На Кирилла Лаврова Петя, в общем, не так уж похож. Он похож на Васю с нашего рынка; «Мочала-борода, борода-мочала — дррр!»
— У меня приятель Колька, — торопится Петя — куда он спешит? — тоже в нашем ателье работает, маляр. У него жена в ночь работала или где-то там, поял? Колька рассказывал мне. Он приходит домой, ага… Теща с ними жила. Он четыре года женат был. Ну, тут приходит поддавши…
Усы спустил ноги с постели, сидел с минуту, стиснув виски ладонями, встал, покачнулся — высокий, тощий, прямой — и судорожно, рывками вышел вон из палаты, только дверью не хлопнул, поскольку следом за ним понес свой инфаркт-иконостас Петрович.
— Петя, зачем стариков дразнишь? Им раньше, чем нам с тобой, помирать.
— Да ну… этот, Дачник, тоже мне, майор в отставке… И этот, Усы… Выставляет из себя, поял? Рабочая интеллигенция! Знаем мы их…
Вот сколько в Пете злобы, в широкой его натуре. От зависти? От водки? Что-то в Петиной жизни не так, какой-то выверт. Злоба в нем как нарыв — набухает, свербит, точит душу… И еще аневризма в желудочке сердца.
Старики удалились в знак протеста, но вскоре вернулись — некуда себя деть. В клубе-курилке им нечего делать. Легли носами к стене.
Петя молчал. Но долго молчать он не сможет. Выбирает, должно быть, какую поставить пластинку. Провинился — надо исправиться. И вот завертелась пластинка, вначале вхолостую — Петя в легкие воздуху набрал и начал:
— …Меня с Дороги жизни в армию взяли. Из Ленинграда на Дорогу жизни, там отъелся, поял? Ну, и работал. Семнадцать лет мне было. В разведку ходили. «Красную Звезду» получил, «За отвагу», «За боевые заслуги», «За оборону Ленинграда» и «За победу над Германией». Ну, в разведке, конечно, надо, чтобы все мог сделать, чтобы физически был всесторонне развит.
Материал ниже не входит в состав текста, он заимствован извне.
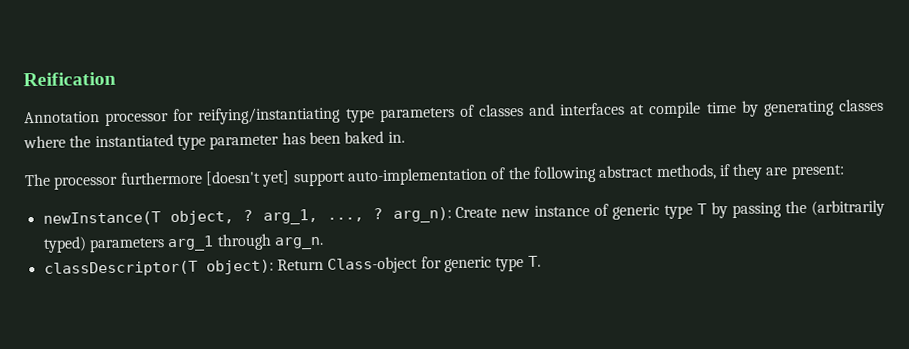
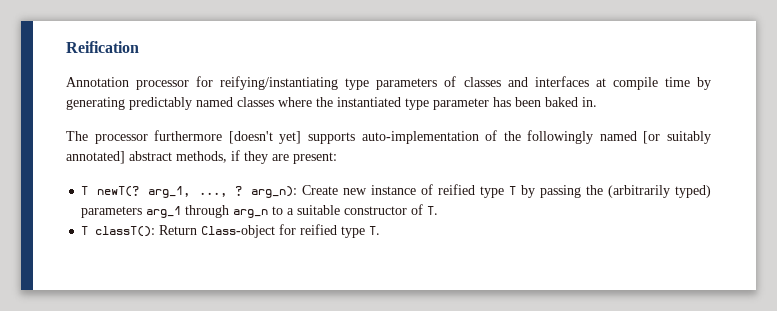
- Annotation processor for reifying/instantiating type parameters of classes and interfaces at compile time by generating classes where the instantiated type parameter has been baked in.
+ Annotation processor for reifying/instantiating type parameters of classes and interfaces at compile time by generating predictably named classes where the instantiated type parameter has been baked in.
- The processor furthermore [doesn't yet] support auto-implementation of the following abstract methods, if they are present:
+ The processor furthermore [doesn't yet] supports auto-implementation of the followingly named [or suitably annotated] abstract methods, if they are present:
- newInstance(T object, ? arg_1, ..., ? arg_n): Create new instance of generic type T by passing the (arbitrarily typed) parameters arg_1 through arg_n.
- classDescriptor(T object): Return Class-object for generic type T.
+ T newT(? arg_1, ..., ? arg_n): Create new instance of reified type T by passing the (arbitrarily typed) parameters arg_1 through arg_n to a suitable constructor of T.
+ T classT(): Return Class-object for reified type T.

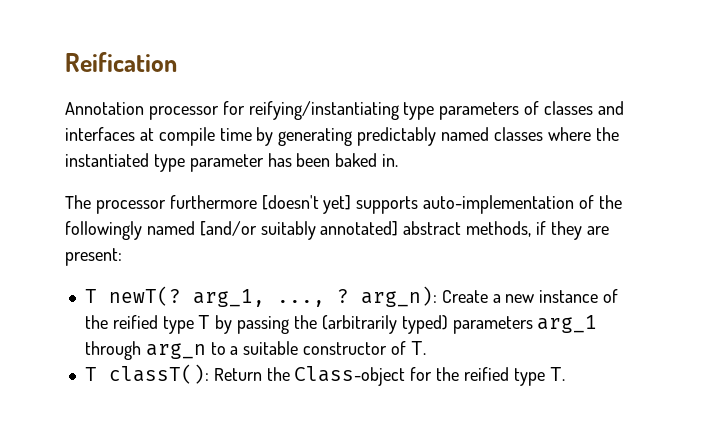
- The processor furthermore [doesn't yet] supports auto-implementation of the followingly named [or suitably annotated] abstract methods, if they are present:
+ The processor furthermore [doesn't yet] supports auto-implementation of the followingly named [and/or suitably annotated] abstract methods, if they are present:
- T newT(? arg_1, ..., ? arg_n): Create new instance of reified type T by passing the (arbitrarily typed) parameters arg_1 through arg_n to a suitable constructor of T.
+ T newT(? arg_1, ..., ? arg_n): Create a new instance of the reified type T by passing the (arbitrarily typed) parameters arg_1 through arg_n to a suitable constructor of T.
- T classT(): Return Class-object for reified type T.
+ T classT(): Return the Class-object for the reified type T.

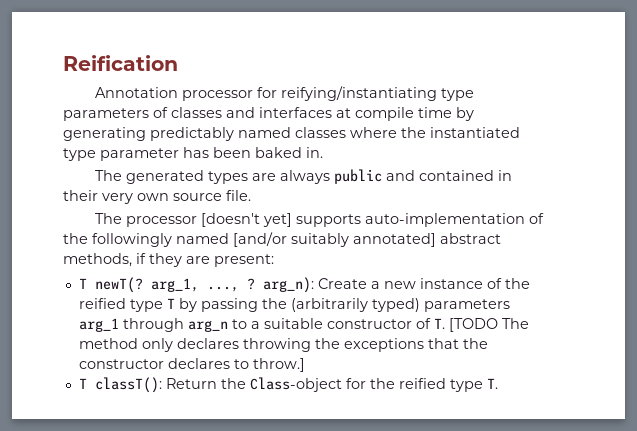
+ The generated types are always public and contained in their very own source file.
- The processor furthermore [doesn't yet] supports auto-implementation of the followingly named [and/or suitably annotated] abstract methods, if they are present:
+ The processor [doesn't yet] supports auto-implementation of the followingly named [and/or suitably annotated] abstract methods, if they are present:
- T newT(? arg_1, ..., ? arg_n): Create a new instance of the reified type T by passing the (arbitrarily typed) parameters arg_1 through arg_n to a suitable constructor of T.
+ T newT(? arg_1, ..., ? arg_n): Create a new instance of the reified type T by passing the (arbitrarily typed) parameters arg_1 through arg_n to a suitable constructor of T. [TODO The method only declares throwing the exceptions that the constructor declares to throw.]

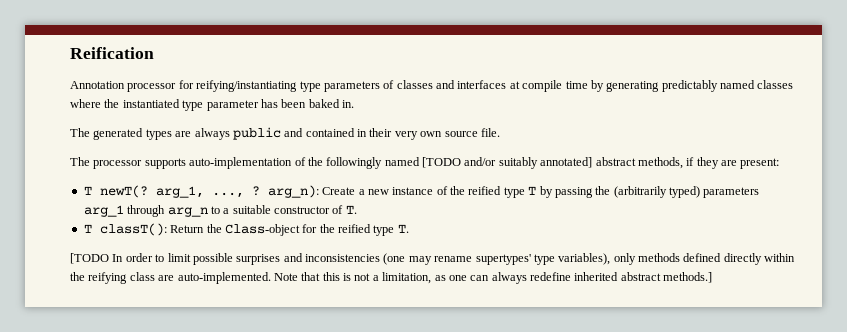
- The processor [doesn't yet] supports auto-implementation of the followingly named [and/or suitably annotated] abstract methods, if they are present:
+ The processor supports auto-implementation of the followingly named [TODO and/or suitably annotated] abstract methods, if they are present:
- T newT(? arg_1, ..., ? arg_n): Create a new instance of the reified type T by passing the (arbitrarily typed) parameters arg_1 through arg_n to a suitable constructor of T. [TODO The method only declares throwing the exceptions that the constructor declares to throw.]
+ T newT(? arg_1, ..., ? arg_n): Create a new instance of the reified type T by passing the (arbitrarily typed) parameters arg_1 through arg_n to a suitable constructor of T.
+ [TODO In order to limit possible surprises and inconsistencies (one may rename supertypes' type variables), only methods defined directly within the reifying class are auto-implemented. Note that this is not a limitation, as one can always redefine inherited abstract methods.]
Чтобы врезать, скрутить… А как же иначе?.. Батальонная разведка, полковая разведка — выше уже нельзя. Выше много знать надо, в памяти держать, на слух. Туда не всех. А так, в основном, за языком ходили…
— Где ходили? — не выдержал, обернулся к Пете технарь.
— От дает, где ходили. В этой, как ее? Ну, за Сестрорецком. Одного здорового привели. Ну, правда, и они наш дозор взяли. Те и вякнуть не успели… Раз и мы офицера взяли. Офицера в исключительно редких случаях. Раз приволокли одного, солдата, правда… Пока волокли, пульс был, все нормально. Ну, где-то врезали мы ему. Дал дуба. Мы как пираты были тогда. Убить, зарезать — все нипочем. Ну, и они тоже… Правда, кто приходил из разведки живым, к награде всех представляли. Кто не приходил, тех не представляли. Земля им да будет пухом!
Старики теперь лежат носами в потолок, слушают Петю.
— После войны мы тут недалеко стояли, наша саперная часть. Разминировать нас на машине возили, вот в эти места: Мга, Назия, Жихарево. В других местах были карты минных полей, а тут наши ставили мины, потом немцы, потом опять мы. Миноискатель — он ищет металл, а тут — поле боя, тут все металлом засеяно. Где осколок, где целый снаряд или каска… Миноискатель тут не давал эффекта. Не знаю, может, в других местах, а тут: Мга, Жихарево, Назия — тут исключительно мины собаки искали.